From fbafd7a864cc1c47587f6c4746589d07847b61ae Mon Sep 17 00:00:00 2001
From: Iustin Pop <iustin@google.com>
Date: Wed, 3 Jun 2009 14:20:03 +0200
Subject: [PATCH] Wait for a while in failed resyncs

This patch is an attempt at fixing some very rare occurrences of messages like:
  - "There are some degraded disks for this instance", or:
  - "Cannot resync disks on node node3.example.com: [True, 100]"

What I believe happens is that drbd has finished syncing, but not all
fields are updated in 'Connected' state; maybe it's in WFBitmap[ST], or
in some other transient state we don't handle well.

The patch will change the _WaitForSync method to recheck up to a
hardcoded number of times if we're finished syncing but we're degraded
(using the same condition as the 'break' clause of the loop).

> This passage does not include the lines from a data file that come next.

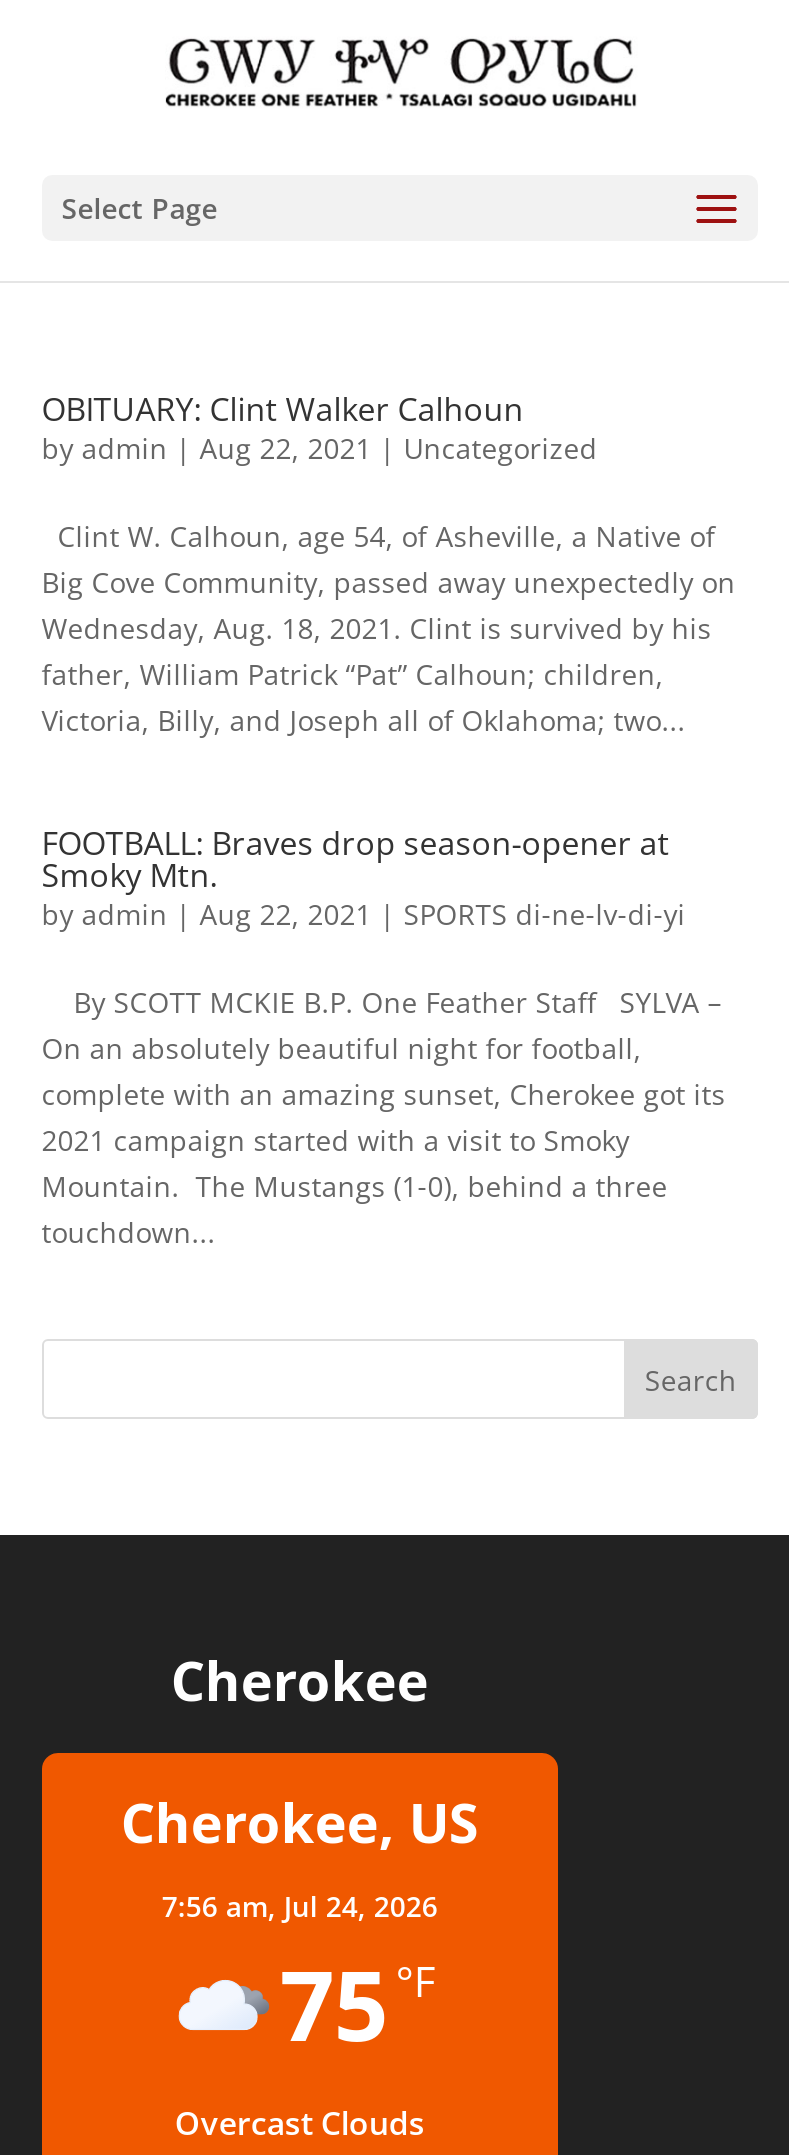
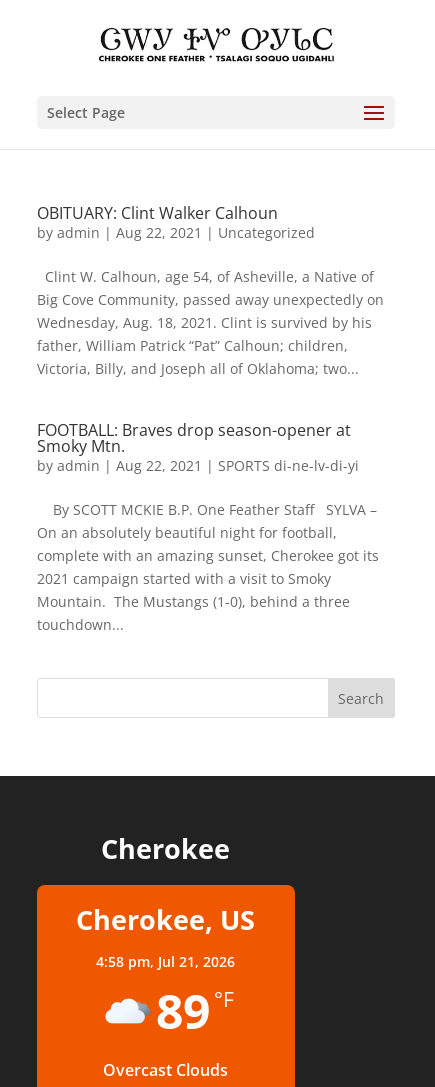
- 7:56 am, Jul 24, 2026
+ 4:58 pm, Jul 21, 2026

- 75 °F
+ 89 °F
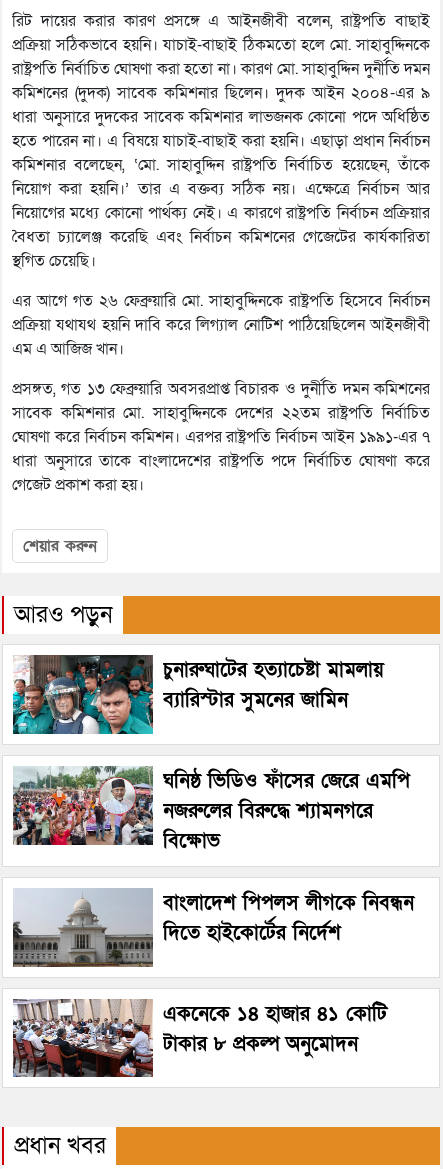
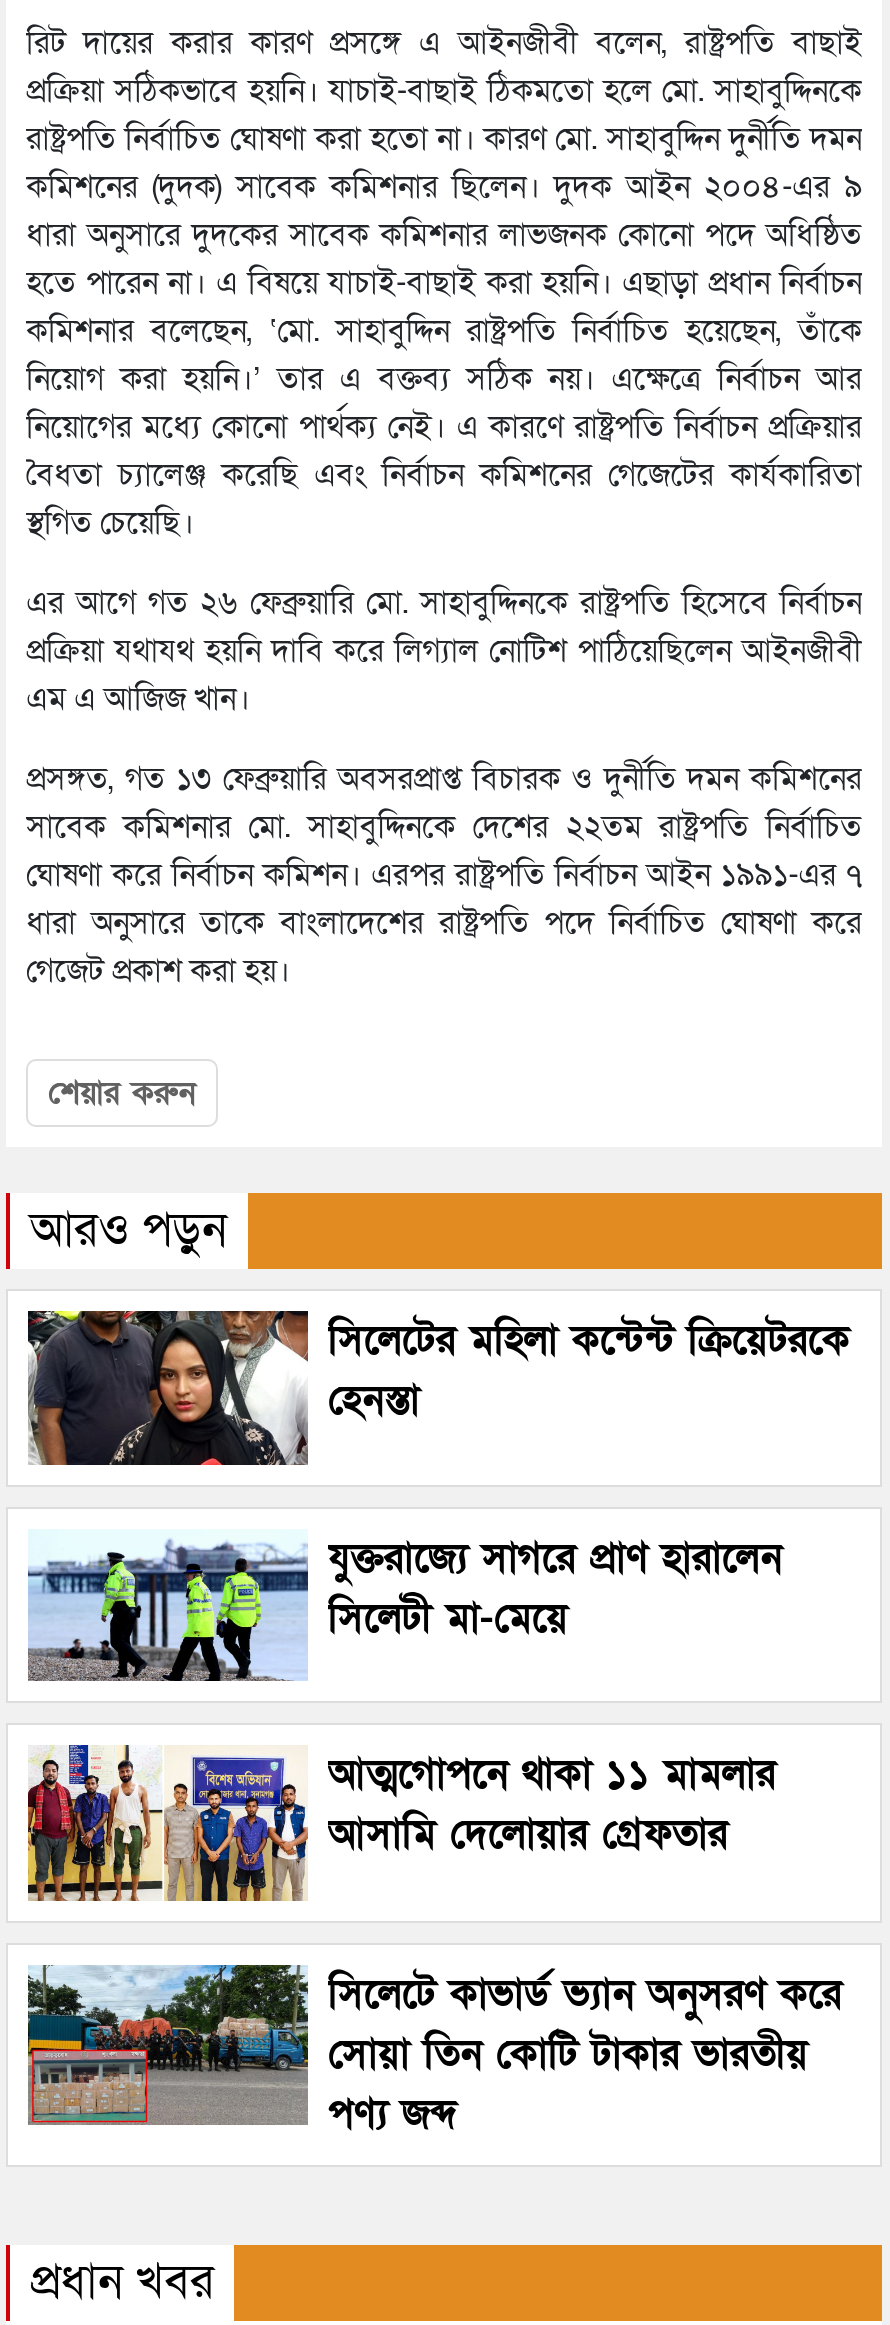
- [image]
- চুনারুঘাটের হত্যাচেষ্টা মামলায়
- ব্যারিস্টার সুমনের জামিন
+ [image]
+ সিলেটের মহিলা কন্টেন্ট ক্রিয়েটরকে
+ হেনস্তা

- [image]
- ঘনিষ্ঠ ভিডিও ফাঁসের জেরে এমপি
- নজরুলের বিরুদ্ধে শ্যামনগরে
- বিক্ষোভ
+ [image]
+ যুক্তরাজ্যে সাগরে প্রাণ হারালেন
+ সিলেটী মা-মেয়ে

- [image]
- বাংলাদেশ পিপলস লীগকে নিবন্ধন
- দিতে হাইকোর্টের নির্দেশ
+ [image]
+ আত্মগোপনে থাকা ১১ মামলার
+ আসামি দেলোয়ার গ্রেফতার

- [image]
- একনেকে ১৪ হাজার ৪১ কোটি
- টাকার ৮ প্রকল্প অনুমোদন
+ [image]
+ সিলেটে কাভার্ড ভ্যান অনুসরণ করে
+ সোয়া তিন কোটি টাকার ভারতীয়
+ পণ্য জব্দ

The cons of this changes is that a normal, really-degraded due to
network or disk failure will cause an extra delay before it aborts. For
this, I'm happy to choose other values.

A better, long term fix is to handle more DRBD state correctly (see the
bdev.DRBD8Status class).

Signed-off-by: Iustin Pop <iustin@google.com>
Reviewed-by: Guido Trotter <ultrotter@google.com>
---
 lib/cmdlib.py | 11 +++++++++++
 1 file changed, 11 insertions(+)

diff --git a/lib/cmdlib.py b/lib/cmdlib.py
index e491163ac..87f145234 100644
--- a/lib/cmdlib.py
+++ b/lib/cmdlib.py
@@ -1608,6 +1608,7 @@ def _WaitForSync(lu, instance, oneshot=False, unlock=False):
     lu.cfg.SetDiskID(dev, node)
 
   retries = 0
+  degr_retries = 10 # in seconds, as we sleep 1 second each time
   while True:
     max_time = 0
     done = True
@@ -1640,6 +1641,16 @@ def _WaitForSync(lu, instance, oneshot=False, unlock=False):
           rem_time = "no time estimate"
         lu.proc.LogInfo("- device %s: %5.2f%% done, %s" %
                         (instance.disks[i].iv_name, perc_done, rem_time))
+
+    # if we're done but degraded, let's do a few small retries, to
+    # make sure we see a stable and not transient situation; therefore
+    # we force restart of the loop
+    if (done or oneshot) and cumul_degraded and degr_retries > 0:
+      logging.info("Degraded disks found, %d retries left", degr_retries)
+      degr_retries -= 1
+      time.sleep(1)
+      continue
+
     if done or oneshot:
       break
 
-- 
GitLab